What you should do
One figure is wanted here: how many lines in the entries hold the word "openbridge".
'''
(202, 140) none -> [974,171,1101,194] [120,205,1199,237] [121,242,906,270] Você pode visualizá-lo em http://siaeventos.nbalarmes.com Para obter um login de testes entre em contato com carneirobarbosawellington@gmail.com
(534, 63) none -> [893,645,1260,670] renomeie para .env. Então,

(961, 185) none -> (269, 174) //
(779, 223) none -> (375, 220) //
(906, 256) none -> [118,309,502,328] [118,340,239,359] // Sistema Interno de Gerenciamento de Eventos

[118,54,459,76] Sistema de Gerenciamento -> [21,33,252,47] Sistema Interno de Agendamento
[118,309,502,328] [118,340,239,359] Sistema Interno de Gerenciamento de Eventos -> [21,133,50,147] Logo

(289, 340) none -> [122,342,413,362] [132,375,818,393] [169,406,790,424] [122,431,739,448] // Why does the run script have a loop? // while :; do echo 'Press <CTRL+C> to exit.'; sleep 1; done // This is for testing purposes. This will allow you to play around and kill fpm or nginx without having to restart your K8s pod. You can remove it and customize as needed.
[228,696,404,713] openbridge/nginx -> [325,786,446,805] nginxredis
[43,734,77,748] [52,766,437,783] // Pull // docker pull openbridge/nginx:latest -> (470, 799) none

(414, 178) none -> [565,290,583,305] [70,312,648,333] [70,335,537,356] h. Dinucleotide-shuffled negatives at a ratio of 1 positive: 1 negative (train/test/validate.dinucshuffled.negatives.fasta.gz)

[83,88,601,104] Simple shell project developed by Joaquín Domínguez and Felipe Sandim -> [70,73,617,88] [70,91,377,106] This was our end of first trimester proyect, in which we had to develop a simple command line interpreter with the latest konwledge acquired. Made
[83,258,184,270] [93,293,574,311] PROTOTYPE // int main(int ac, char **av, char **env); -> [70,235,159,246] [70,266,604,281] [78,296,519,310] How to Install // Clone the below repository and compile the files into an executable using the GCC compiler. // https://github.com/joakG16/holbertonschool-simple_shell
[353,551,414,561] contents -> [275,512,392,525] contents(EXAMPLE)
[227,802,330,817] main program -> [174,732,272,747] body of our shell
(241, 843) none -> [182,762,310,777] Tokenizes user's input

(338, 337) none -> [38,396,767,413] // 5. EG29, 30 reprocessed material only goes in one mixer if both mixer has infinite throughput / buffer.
'''
Finished task
2